If the line is too long you would be getting a very slow pour, unless you then increased the gas pressure to overcome at which point the beer could be overcarbed. Is your pressure around 80-90kpa?

The leak could be towards the top of the diptube allowing the gas to move to the highest point and pushing beer to go back into the keg. May be a bad seal between the diptube and the keg.
 
* A small leak somewhere.

Would beer not leak out rather than air in? The line is pressurised, after all?

Thanks for the other points; it is a fairly new setup so I will double check.

I'm not sure to be honest, I just know that this was the reason why it happened to someone here. As mentioned a leak in the dip tube or around there can cause this.
 
Yes it's probably co2 coming out of solution.

Why does it happen? Several possible reasons including...

* The line is warmer up there, maybe even your tap is attracting the warm outside air and transferring the warmth to the beer / beer line.
* The line is too long.
* A small leak somewhere.

Warmer, yes that is exactly why.

Longer, no, the length of line only makes a difference to the pressure when you are pouring and the beer is moving.

Leak, no, the beer is under pressure, if there was a leak beer would come out, air wouldnt go in.

You will always get bubbles behind your tap and a frothy first pour if it is a bit warmer at the tap. The solutions are to never stop pouring beer, so the beer itself keeps the tap and line cold, or keep the line and tap cold when you are not pouring beer, which could be as complicated as a cooling jacket or as simple as a fan circulating air in the freezer.
 
Longer, no, the length of line only makes a difference to the pressure when you are pouring and the beer is moving.

Leak, no, the beer is under pressure, if there was a leak beer would come out, air wouldnt go in.

1 - I've found beer comes out of solution more easily when line lengths are too long for the given pressure for whatever reason. This is when using picnic taps and clear beer line. Definitely not a warmth issue.

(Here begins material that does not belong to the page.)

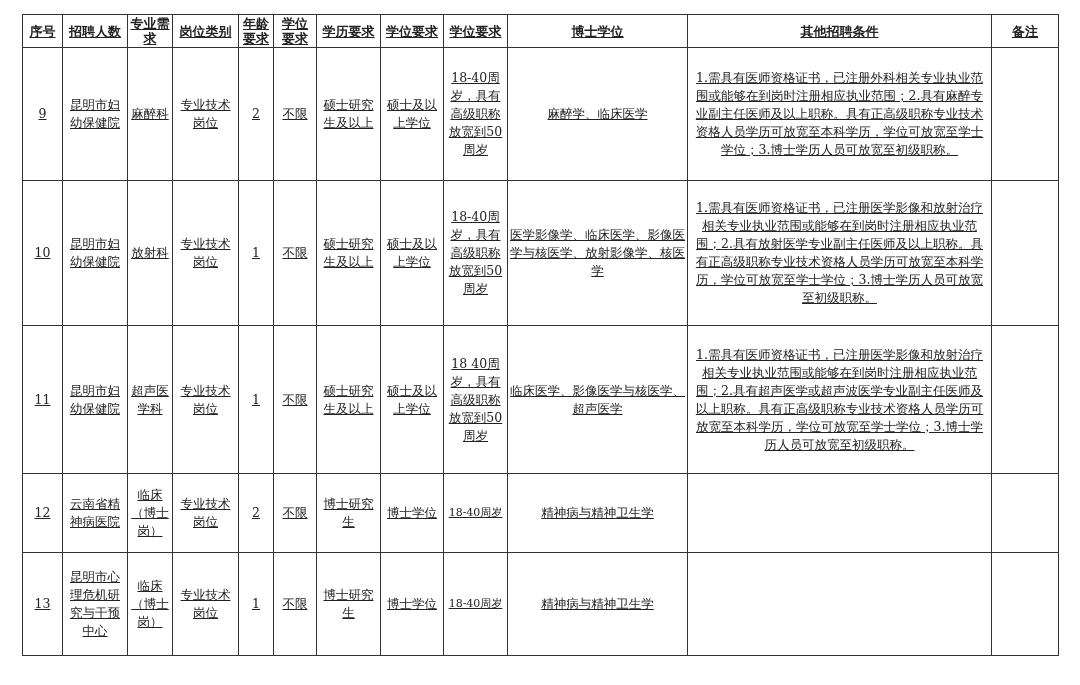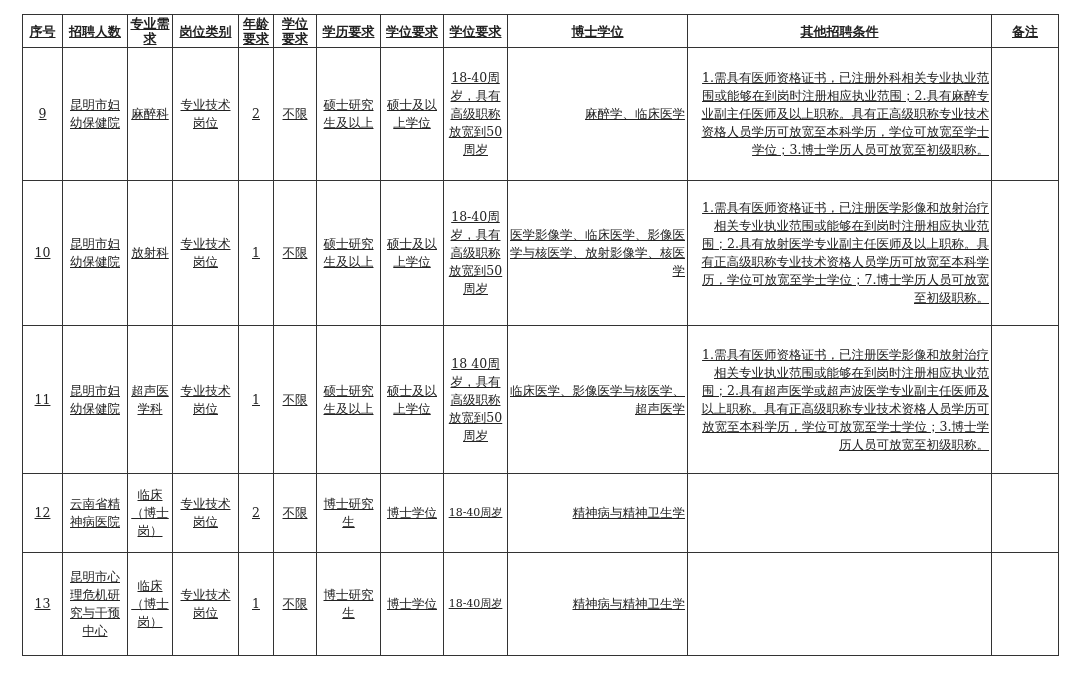"1.需具有医师资格证书，已注册外科相关专业执业范围或能够在到岗时注册相应执业范围" td.l { text-align: right -> center }
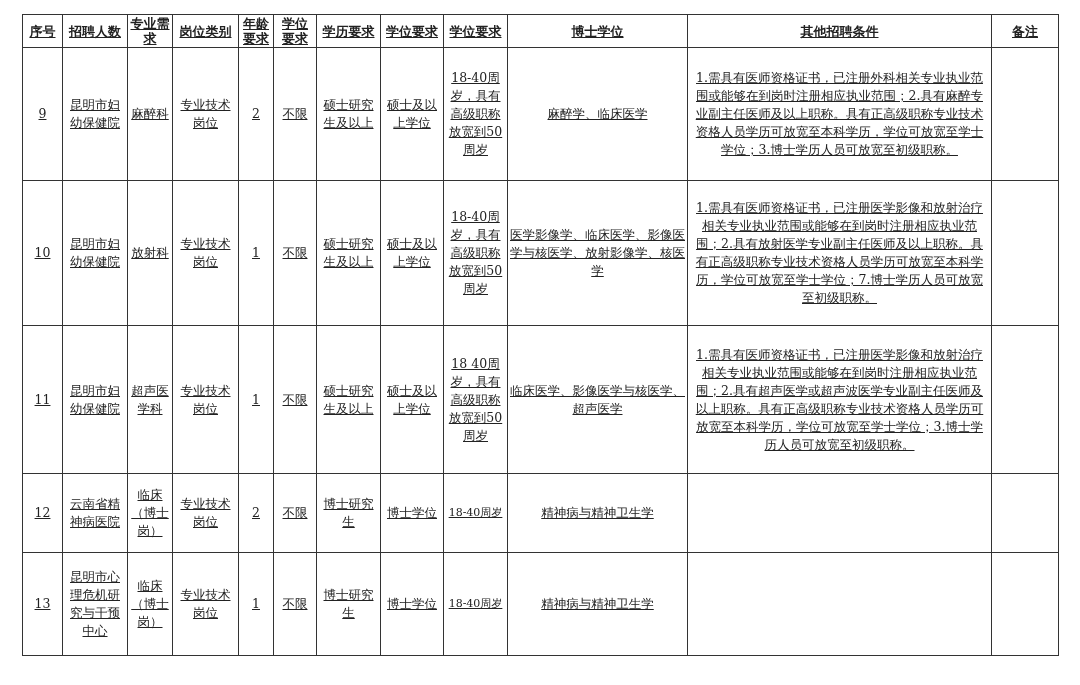"1.需具有医师资格证书，已注册医学影像和放射治疗相关专业执业范围或能够在到岗时注册相应执业范围；2.具有放射医学" td.l { text: 7 -> 3 }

2 - Some leaks can be internal. The thing keeping beer in the beer lines is the head space pressure in the keg pushing down on the beer, which gets pushed out the dip tube. If there's a small leak in the top of your dip tube then naturally some beer can come out and be replaced with co2 (rather use this term than 'air' to be honest).

(Note 1 is from personal experience and 2 is from a thread on this board, neither reply is based on scientific theory or any of the other nonsense people use for replies here. Experience > Theorising).